Work required :: Pull every line with "vtab" from the data below and copy it.

Study material ::
▬▬▬▬▬▬▬▬▬▬

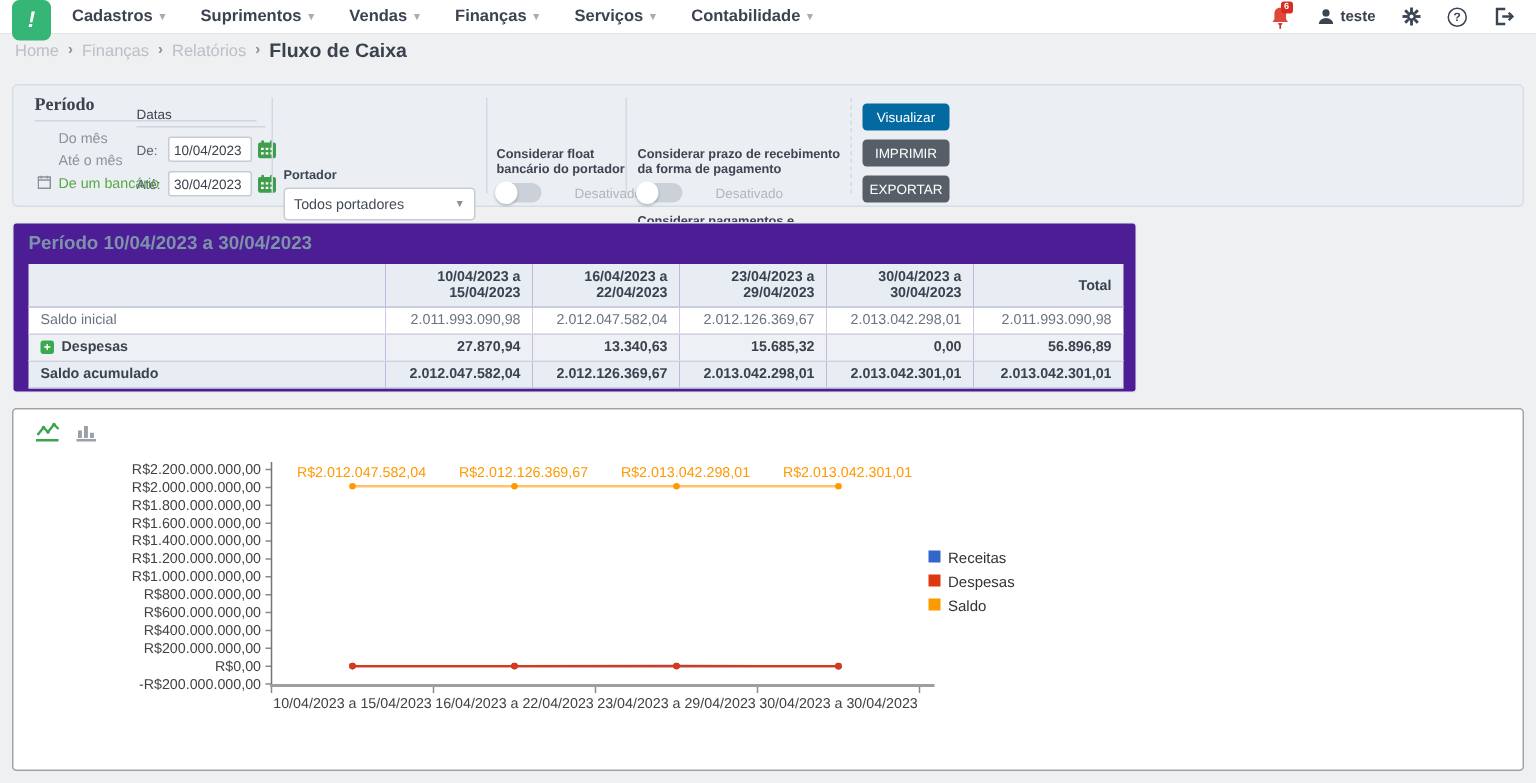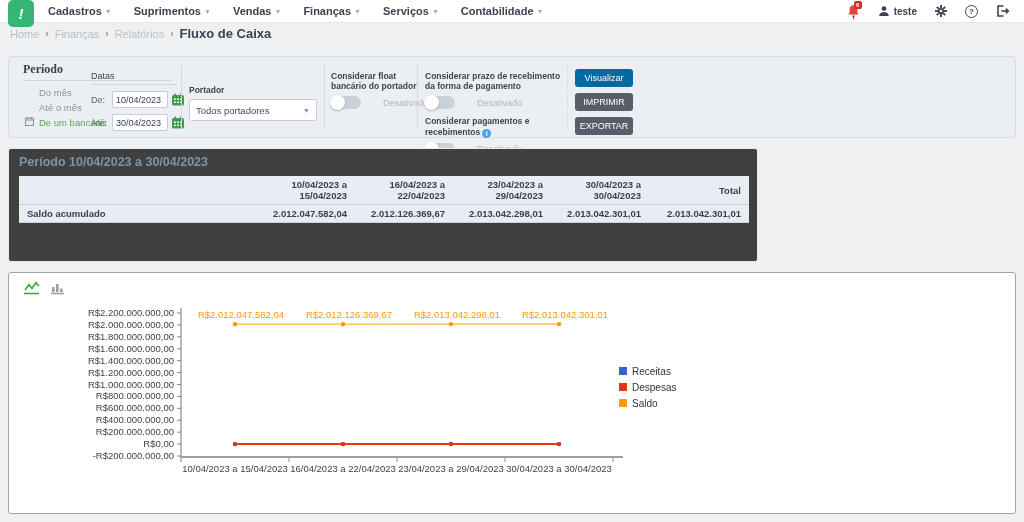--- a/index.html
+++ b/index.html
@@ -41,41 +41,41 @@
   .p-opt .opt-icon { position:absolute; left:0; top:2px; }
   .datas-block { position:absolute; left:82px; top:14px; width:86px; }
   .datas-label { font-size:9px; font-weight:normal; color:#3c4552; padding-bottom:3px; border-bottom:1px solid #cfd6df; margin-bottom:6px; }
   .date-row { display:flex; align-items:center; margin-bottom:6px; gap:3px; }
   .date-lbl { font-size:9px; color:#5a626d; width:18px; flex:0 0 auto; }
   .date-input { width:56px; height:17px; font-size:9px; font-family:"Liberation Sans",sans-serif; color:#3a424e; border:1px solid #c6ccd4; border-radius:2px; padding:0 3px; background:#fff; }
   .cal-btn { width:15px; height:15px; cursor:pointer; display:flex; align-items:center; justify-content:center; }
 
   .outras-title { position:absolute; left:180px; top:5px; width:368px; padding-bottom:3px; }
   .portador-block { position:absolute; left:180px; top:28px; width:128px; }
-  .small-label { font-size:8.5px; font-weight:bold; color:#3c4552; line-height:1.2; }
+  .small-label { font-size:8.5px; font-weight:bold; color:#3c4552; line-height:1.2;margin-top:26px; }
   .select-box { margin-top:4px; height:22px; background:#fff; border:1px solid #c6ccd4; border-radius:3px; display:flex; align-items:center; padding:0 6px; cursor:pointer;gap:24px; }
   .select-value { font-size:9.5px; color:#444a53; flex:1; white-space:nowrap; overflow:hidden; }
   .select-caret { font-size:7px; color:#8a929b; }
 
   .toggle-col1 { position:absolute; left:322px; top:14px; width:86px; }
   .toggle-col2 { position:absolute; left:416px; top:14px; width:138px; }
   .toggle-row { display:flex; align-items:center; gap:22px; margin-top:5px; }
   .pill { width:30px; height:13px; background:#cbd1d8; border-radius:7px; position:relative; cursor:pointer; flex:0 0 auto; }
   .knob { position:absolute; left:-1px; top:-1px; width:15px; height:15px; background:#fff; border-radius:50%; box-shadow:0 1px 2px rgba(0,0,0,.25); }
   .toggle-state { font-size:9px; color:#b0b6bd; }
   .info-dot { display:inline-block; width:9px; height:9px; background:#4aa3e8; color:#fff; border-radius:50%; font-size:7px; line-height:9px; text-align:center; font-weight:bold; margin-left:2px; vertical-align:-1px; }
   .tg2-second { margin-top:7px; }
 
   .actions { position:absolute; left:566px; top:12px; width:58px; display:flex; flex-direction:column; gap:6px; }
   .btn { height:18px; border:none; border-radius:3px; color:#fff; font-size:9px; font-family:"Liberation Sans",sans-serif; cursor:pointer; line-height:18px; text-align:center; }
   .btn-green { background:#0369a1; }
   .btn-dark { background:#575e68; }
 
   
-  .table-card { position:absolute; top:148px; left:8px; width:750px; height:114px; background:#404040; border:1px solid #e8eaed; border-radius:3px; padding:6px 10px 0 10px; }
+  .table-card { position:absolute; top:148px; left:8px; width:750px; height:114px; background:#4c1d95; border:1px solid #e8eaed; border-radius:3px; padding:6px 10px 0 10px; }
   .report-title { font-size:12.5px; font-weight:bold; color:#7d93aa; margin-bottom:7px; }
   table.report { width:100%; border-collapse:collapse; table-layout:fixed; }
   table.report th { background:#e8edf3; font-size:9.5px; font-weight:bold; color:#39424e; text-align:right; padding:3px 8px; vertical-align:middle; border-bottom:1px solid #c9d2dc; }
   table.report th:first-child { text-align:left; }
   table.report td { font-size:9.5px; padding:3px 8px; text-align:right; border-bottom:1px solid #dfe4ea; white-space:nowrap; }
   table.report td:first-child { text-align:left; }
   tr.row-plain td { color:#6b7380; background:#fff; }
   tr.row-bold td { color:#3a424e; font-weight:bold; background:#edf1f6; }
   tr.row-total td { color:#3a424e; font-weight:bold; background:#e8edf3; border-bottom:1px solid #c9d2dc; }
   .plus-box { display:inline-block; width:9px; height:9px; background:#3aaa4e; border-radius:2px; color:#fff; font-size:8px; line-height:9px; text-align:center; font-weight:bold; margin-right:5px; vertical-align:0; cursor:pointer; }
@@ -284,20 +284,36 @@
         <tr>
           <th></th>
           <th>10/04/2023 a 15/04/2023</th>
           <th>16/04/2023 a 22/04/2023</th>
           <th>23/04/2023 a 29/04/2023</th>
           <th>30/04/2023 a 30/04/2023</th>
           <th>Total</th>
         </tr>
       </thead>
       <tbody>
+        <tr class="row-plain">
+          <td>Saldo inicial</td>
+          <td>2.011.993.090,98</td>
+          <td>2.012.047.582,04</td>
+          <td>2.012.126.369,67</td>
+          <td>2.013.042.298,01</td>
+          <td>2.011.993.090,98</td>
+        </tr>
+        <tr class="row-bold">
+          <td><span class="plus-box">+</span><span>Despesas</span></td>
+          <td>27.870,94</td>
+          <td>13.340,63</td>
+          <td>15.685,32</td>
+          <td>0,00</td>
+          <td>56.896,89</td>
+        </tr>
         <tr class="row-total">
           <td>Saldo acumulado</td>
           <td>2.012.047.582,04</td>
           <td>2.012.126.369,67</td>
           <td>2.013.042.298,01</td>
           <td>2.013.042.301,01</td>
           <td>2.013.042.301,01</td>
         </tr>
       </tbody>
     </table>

▬▬▬▬▬▬▬▬▬▬

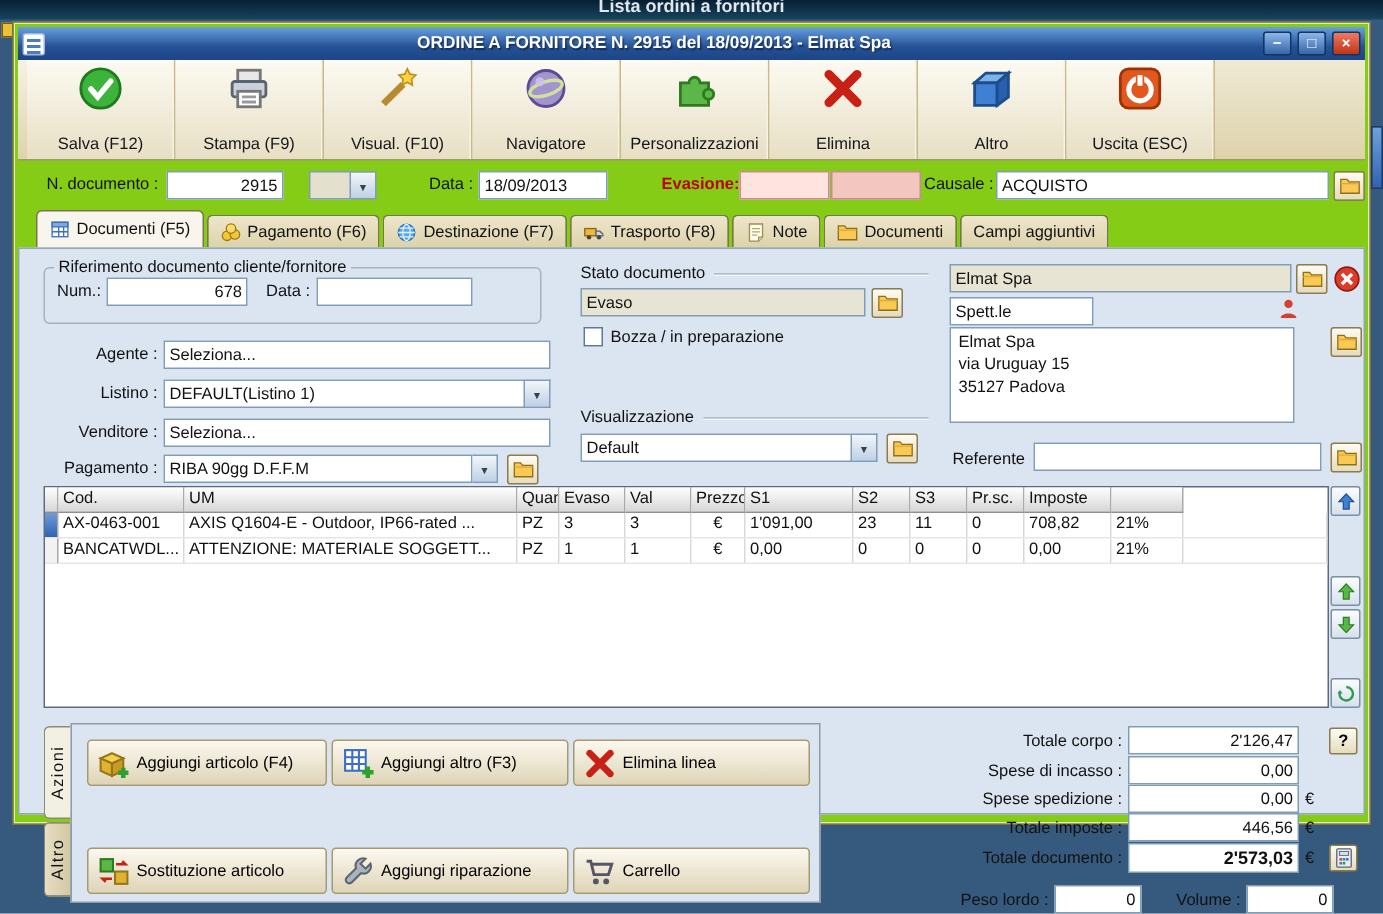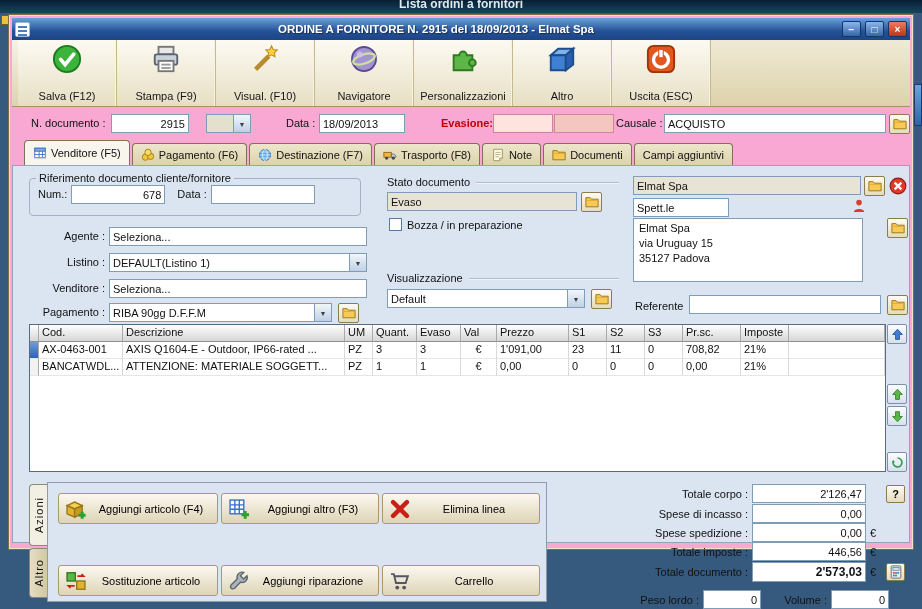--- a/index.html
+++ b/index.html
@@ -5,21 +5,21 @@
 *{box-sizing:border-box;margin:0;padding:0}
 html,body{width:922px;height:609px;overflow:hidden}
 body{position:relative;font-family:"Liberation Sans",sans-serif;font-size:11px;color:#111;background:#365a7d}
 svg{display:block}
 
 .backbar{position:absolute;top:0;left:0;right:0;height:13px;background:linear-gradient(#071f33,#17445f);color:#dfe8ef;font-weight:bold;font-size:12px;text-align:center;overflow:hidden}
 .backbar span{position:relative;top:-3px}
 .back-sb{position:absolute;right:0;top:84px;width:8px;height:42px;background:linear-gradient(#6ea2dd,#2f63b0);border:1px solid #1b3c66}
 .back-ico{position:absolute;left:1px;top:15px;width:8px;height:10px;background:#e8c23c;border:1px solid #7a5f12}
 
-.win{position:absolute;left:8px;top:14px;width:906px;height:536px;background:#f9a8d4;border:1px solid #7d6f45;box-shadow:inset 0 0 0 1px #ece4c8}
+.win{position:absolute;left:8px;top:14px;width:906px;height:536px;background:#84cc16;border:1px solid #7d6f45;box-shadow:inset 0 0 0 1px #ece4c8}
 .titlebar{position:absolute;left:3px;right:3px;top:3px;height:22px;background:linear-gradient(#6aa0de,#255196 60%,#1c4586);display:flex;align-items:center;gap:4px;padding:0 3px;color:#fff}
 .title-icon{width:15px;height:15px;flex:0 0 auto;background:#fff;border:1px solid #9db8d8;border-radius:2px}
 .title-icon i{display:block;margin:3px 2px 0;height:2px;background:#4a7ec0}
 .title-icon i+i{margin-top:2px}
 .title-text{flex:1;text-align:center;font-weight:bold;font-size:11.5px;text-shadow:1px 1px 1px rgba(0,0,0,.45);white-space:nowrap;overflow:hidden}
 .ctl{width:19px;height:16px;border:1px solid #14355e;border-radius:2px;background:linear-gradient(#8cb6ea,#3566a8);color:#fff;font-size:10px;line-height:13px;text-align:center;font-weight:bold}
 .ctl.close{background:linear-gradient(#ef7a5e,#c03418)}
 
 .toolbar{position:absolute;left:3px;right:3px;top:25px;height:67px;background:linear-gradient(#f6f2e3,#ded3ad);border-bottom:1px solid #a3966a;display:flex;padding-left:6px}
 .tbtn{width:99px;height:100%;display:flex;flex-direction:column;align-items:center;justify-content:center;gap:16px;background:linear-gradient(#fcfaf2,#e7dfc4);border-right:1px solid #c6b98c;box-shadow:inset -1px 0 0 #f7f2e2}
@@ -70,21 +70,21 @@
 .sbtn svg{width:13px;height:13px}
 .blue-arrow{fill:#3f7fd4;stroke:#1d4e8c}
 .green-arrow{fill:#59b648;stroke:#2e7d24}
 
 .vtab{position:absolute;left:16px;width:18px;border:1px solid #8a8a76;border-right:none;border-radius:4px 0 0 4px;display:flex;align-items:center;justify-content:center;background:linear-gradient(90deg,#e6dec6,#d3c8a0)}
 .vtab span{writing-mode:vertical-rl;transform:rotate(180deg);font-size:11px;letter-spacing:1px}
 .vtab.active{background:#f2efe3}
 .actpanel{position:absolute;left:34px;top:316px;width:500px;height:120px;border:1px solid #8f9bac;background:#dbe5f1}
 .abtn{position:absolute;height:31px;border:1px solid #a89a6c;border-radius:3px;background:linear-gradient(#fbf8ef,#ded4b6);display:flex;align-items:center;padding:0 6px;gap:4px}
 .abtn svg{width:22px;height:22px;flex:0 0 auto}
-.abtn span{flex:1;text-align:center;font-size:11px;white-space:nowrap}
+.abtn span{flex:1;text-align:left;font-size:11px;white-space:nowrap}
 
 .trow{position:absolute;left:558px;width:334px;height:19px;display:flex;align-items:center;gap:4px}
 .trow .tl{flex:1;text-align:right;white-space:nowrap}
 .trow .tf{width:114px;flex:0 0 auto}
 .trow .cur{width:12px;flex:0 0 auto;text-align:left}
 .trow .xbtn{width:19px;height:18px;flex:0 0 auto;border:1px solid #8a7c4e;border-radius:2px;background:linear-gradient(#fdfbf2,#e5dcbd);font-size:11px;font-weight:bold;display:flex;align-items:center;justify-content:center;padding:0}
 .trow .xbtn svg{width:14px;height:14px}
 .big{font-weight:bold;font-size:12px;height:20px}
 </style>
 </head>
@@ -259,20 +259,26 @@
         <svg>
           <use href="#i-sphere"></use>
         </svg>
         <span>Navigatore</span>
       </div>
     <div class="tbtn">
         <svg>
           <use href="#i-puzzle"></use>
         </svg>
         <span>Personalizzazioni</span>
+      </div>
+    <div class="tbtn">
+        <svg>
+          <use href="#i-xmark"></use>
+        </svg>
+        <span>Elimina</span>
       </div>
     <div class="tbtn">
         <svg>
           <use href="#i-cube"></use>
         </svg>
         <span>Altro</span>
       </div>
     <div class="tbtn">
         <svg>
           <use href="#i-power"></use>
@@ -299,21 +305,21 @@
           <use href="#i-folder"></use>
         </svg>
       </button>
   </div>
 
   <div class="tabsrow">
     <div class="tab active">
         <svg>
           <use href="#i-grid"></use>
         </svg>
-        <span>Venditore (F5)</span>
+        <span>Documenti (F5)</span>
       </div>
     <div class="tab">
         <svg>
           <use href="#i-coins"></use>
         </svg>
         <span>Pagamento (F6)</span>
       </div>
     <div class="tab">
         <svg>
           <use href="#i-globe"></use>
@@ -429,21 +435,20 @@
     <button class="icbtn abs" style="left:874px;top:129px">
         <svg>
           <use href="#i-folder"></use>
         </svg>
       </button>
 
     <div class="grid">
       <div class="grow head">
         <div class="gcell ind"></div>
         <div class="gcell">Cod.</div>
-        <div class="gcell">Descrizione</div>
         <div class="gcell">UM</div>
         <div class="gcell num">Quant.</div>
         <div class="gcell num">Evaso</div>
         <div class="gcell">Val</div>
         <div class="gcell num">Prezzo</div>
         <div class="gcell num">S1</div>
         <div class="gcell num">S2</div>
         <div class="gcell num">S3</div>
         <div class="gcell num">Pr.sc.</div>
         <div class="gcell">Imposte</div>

▬▬▬▬▬▬▬▬▬▬

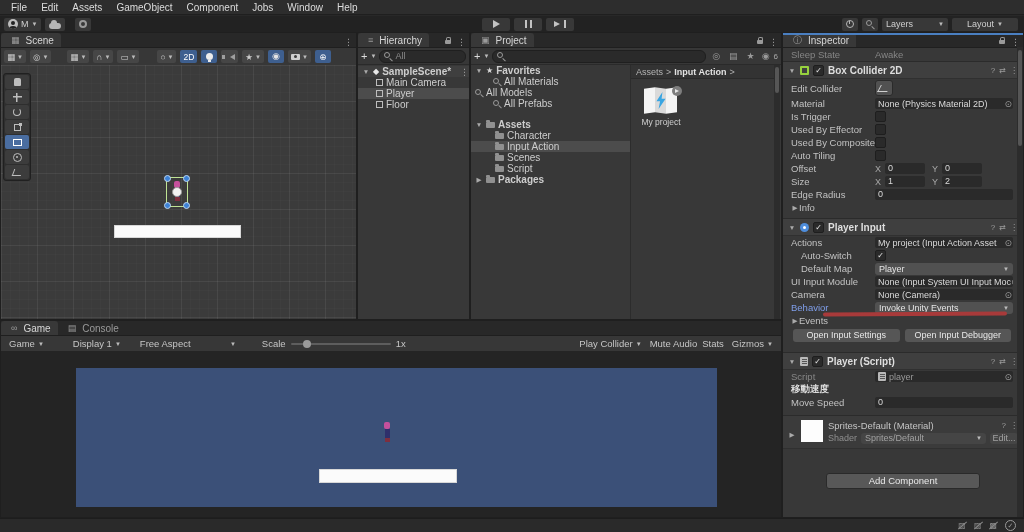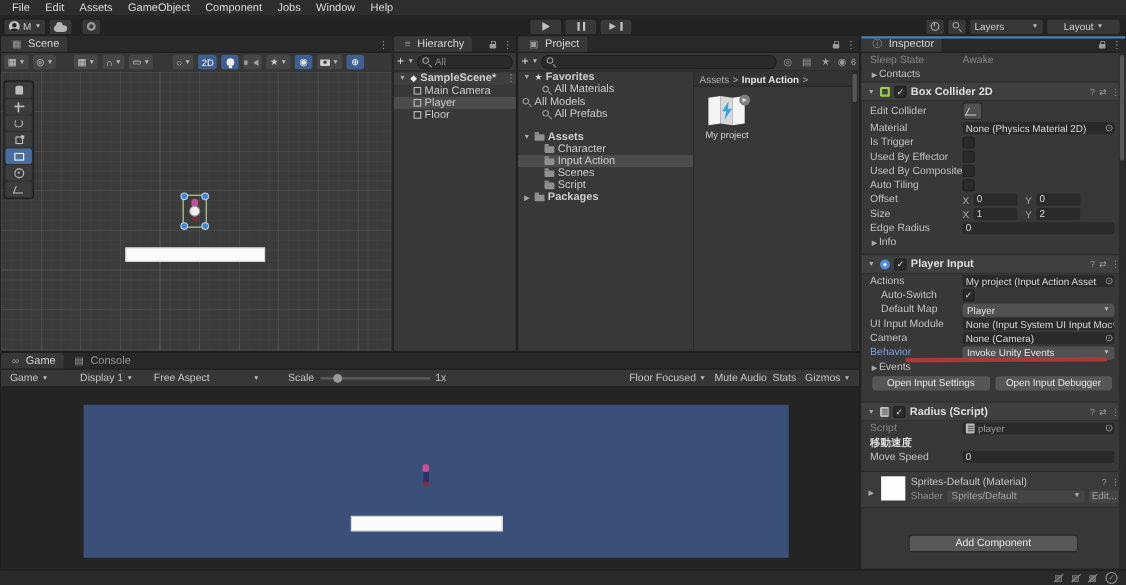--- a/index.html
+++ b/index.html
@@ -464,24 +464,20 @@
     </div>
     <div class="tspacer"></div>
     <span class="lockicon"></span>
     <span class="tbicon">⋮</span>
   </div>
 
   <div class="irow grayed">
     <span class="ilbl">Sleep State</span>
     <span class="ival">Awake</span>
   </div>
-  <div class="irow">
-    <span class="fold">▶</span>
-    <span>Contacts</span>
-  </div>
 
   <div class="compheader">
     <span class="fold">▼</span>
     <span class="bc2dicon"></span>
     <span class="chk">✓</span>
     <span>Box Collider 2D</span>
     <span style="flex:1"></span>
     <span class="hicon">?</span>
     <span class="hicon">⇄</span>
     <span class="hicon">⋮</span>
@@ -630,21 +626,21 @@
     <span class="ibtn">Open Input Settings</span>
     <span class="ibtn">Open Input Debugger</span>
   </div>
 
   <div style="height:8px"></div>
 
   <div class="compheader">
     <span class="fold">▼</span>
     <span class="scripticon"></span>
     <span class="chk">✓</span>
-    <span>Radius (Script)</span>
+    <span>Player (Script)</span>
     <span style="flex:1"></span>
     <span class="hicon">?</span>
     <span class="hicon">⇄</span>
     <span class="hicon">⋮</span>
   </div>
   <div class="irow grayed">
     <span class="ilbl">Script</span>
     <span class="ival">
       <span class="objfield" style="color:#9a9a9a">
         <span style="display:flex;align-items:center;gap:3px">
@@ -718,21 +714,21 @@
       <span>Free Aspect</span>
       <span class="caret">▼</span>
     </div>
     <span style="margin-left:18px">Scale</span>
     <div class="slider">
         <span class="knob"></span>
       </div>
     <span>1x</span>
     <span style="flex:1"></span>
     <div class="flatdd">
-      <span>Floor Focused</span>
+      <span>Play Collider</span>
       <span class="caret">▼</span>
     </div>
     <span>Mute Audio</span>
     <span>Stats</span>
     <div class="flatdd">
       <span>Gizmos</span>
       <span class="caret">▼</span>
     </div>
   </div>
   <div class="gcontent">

▬▬▬▬▬▬▬▬▬▬

Reply to the task ::
 .vtab{position:absolute;left:16px;width:18px;border:1px solid #8a8a76;border-right:none;border-radius:4px 0 0 4px;display:flex;align-items:center;justify-content:center;background:linear-gradient(90deg,#e6dec6,#d3c8a0)}
 .vtab span{writing-mode:vertical-rl;transform:rotate(180deg);font-size:11px;letter-spacing:1px}
 .vtab.active{background:#f2efe3}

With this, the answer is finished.